Colhendo o fim da pobreza


A pobreza caiu 16% no ano passado e 67,3% desde a criação do real; falta ainda um terço do caminho

OS ÚLTIMOS 17 anos foram históricos nas conquistas tupiniquins. O Brasil passou por sucessivas e cumulativas transformações, somos hoje maiores e melhores do que éramos no passado. O Brasil de 2010 não cabe no de 1994.
Esse período de desenvolvimento, ou de saída do envelope, como diriam os franceses, corresponde ao final do governo Itamar e aos dois mandatos de Fernando Henrique e aos dois de Lula.
Há dificuldade de medir as mudanças sociais, seja no período como um todo, seja ao dividir o quinhão de mudanças entre períodos dos governantes. Isso porque a Pesquisa Nacional por Amostra de Domicílios (Pnad/IBGE) não foi a campo colher os resultados sociais em 1994 e em 2010. O final de 1994 é o marco zero da era FHC e 2010 demarca o fim da era Lula.
A quebra de safra pnadiana de 1994 foi por restrições fiscais da Fazenda. Em 2010, não houve Pnad pelo fato de o IBGE estar absorvido no hercúleo trabalho de campo do Censo. O Censo é uma pesquisa bem diferente, uma espécie de abacaxi, muito saboroso, mas cheio de espinhos metodológicos e só colhido ao final das décadas.
Procuramos aqui suprir essa lacuna das séries de pobreza baseadas em renda com microdados da Pesquisa Mensal do Emprego (PME/IBGE).
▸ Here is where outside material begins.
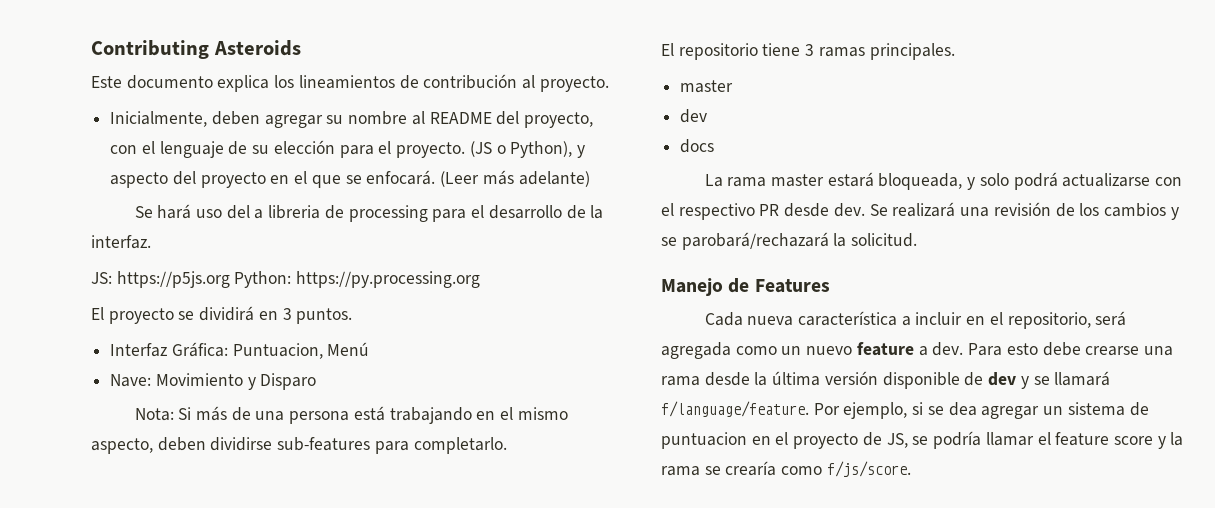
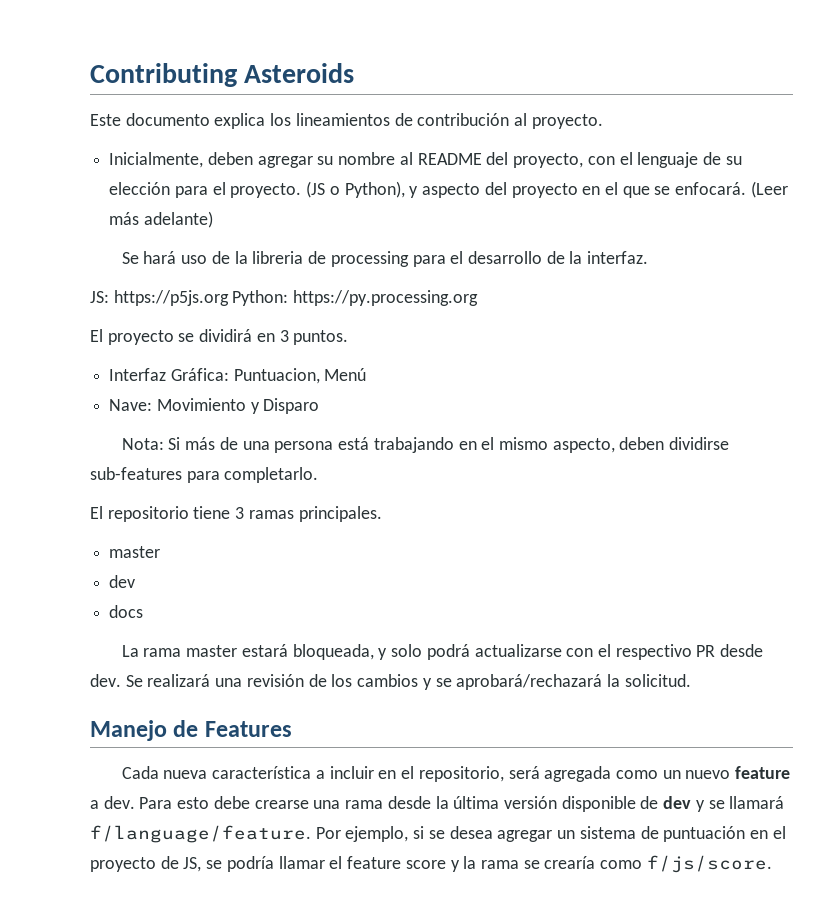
[226,205,264,219] del a -> [211,251,248,264] de la
[681,232,829,250] parobará/rechazará -> [456,674,603,690] aprobará/rechazará
[948,402,977,416] dea -> [449,826,493,839] desea
[661,432,747,449] puntuacion -> [663,826,746,842] puntuación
No debate social dos últimos 20 anos, todas as inflexões de pobreza foram inicialmente percebidas pela PME (vide www.fgv.br/cps/debate).
A PME, por ter questionário e cobertura geográfica mais restritos, não permite inferências comparáveis às da Pnad, um caso clássico de laranjas com bananas. Por força da frequência mensal da PME, podemos completar as séries da Pnad, comparando nas lacunas bananas com bananas.
As usuais interpolações entre anos adjacentes aos anos faltantes não são satisfatórias nesse caso.
Pois 1994 e 2010 são pontos de mutação das tendências sociais. Àqueles ávidos por beber a sua laranjada a PME ensina que entre a taça e os lábios existem vários percalços. Senão vejamos. Da hiperinflação de 1993 à primeira colheita pnadiana pós-real, em 1995, não há reta, mas uma curva em forma de sino. Na comparação isenta de sazonalidades entre as épocas das safras pnadianas de setembro, de acordo com a PME, a pobreza sobe 6,6% entre 1993 e 1994 e cai 16,9% de 1994 a 1995.
Se incorporarmos o efeito instantâneo do real de redução do imposto inflacionário, incidente em particular sobre a moeda dos pobres, o último número sobe para 22%. A maior queda de pobreza ocorrida entre 1993 e 1995, 13,9%, foi sob FHC.
Aí entra o período de crises externas, em que a pobreza cai 7% pela Pnad até o fim da era FHC, cujo cômputo geral seria queda de 20%.
Se contarmos desde a data do real até 2002, a queda é de 31,9%. Já no governo Lula, falta completar a série depois de setembro de 2009, data da última Pnad. A queda de pobreza entre setembro de 2009 e setembro de 2010 foi de 11,82%. De dezembro de 2009 a dezembro de 2010, a pobreza caiu 16,3% -sendo 8,7% nos quatro últimos meses.
Pelo cômputo só da PME, a pobreza cai 50,64% entre dezembro de 2002 e dezembro de 2009. Já na combinação PME-Pnad, a pobreza cai 51,9% na era Lula.
Esse ponto merece ser ressaltado, pois a primeira Meta do Milênio da ONU é reduzir a pobreza 50% em 25 anos (de 1990 a 2015). Ou seja, na métrica da ONU, o Brasil fez 25 anos em oito. Isso já incluindo o aumento de pobreza durante a recessão de 2003, quando resultados mais auspiciosos estavam sendo plantados.
Serra talvez agora discuta quem plantou a árvore e quem colheu os frutos. E que dá para plantar mais e colher mais. Marina vai olhar toda a floresta e dizer que a pobreza caiu 67,3% desde o real.
Já a nova presidente sabe, por dever de ofício, que os frutos mais baixos já foram colhidos. A sugestão é fazer em menos tempo bem mais que a meta da ONU, combinando o horizonte de tempo do começo dos anos 1990 até 2014 com a sua ambiciosa meta de erradicar a pobreza.
Sabendo que falta o terço mais difícil para o fim do caminho.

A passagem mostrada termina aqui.